Task statement: Please transcribe exactly, and only, the lines of the data below between the line holding "ordered by: Jan Fischer -> Petra Herrmann" and the line holding "total: 5165.51 -> 3466.92", inclusive.

Available records:
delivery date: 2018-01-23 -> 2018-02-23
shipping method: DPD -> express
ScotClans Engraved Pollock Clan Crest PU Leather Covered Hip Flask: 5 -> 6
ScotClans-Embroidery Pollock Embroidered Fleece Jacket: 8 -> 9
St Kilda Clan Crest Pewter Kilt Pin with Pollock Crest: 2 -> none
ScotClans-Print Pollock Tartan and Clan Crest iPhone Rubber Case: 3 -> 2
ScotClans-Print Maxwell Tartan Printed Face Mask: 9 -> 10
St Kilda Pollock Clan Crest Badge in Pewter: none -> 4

...

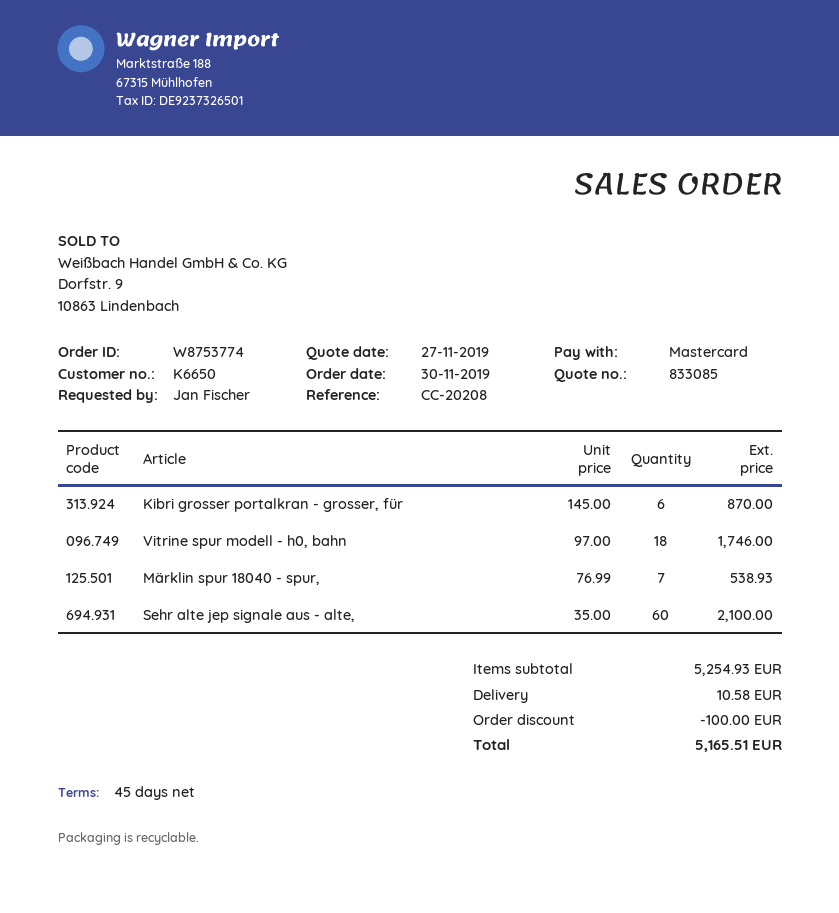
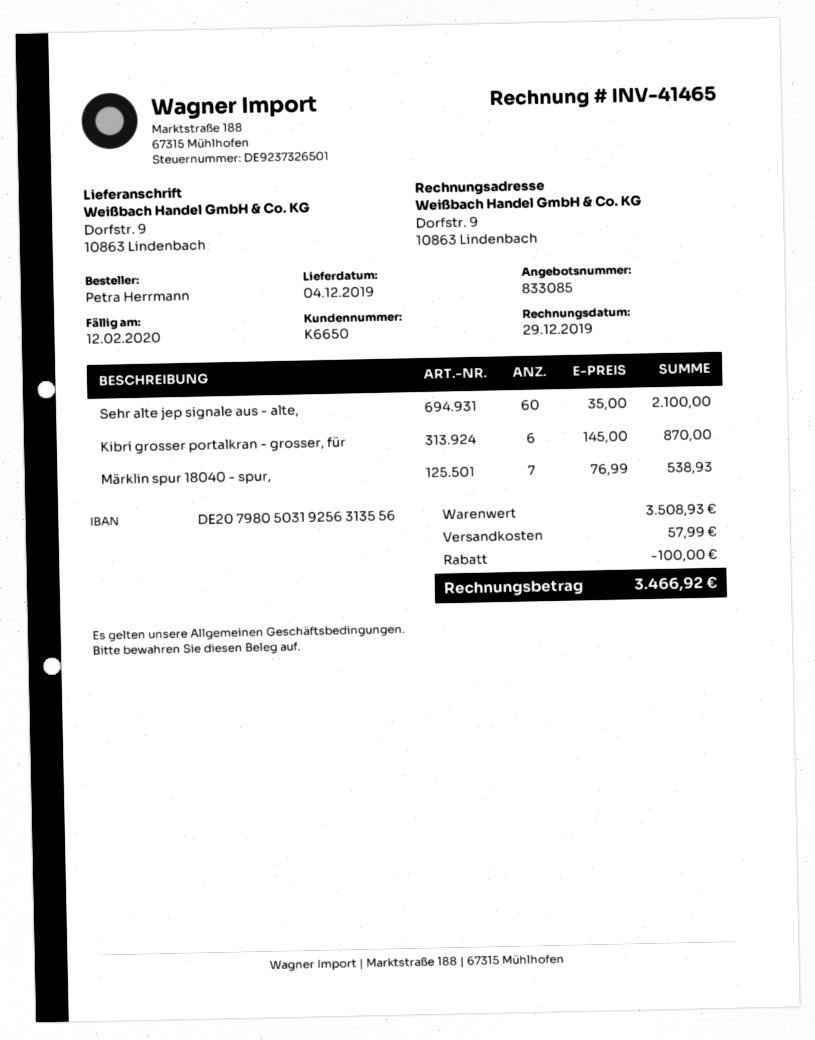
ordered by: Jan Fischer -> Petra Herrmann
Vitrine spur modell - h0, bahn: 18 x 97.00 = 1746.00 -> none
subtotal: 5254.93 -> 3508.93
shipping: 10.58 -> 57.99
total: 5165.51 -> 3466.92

Answer below:
ordered by: Jan Fischer -> Petra Herrmann
Vitrine spur modell - h0, bahn: 18 x 97.00 = 1746.00 -> none
subtotal: 5254.93 -> 3508.93
shipping: 10.58 -> 57.99
total: 5165.51 -> 3466.92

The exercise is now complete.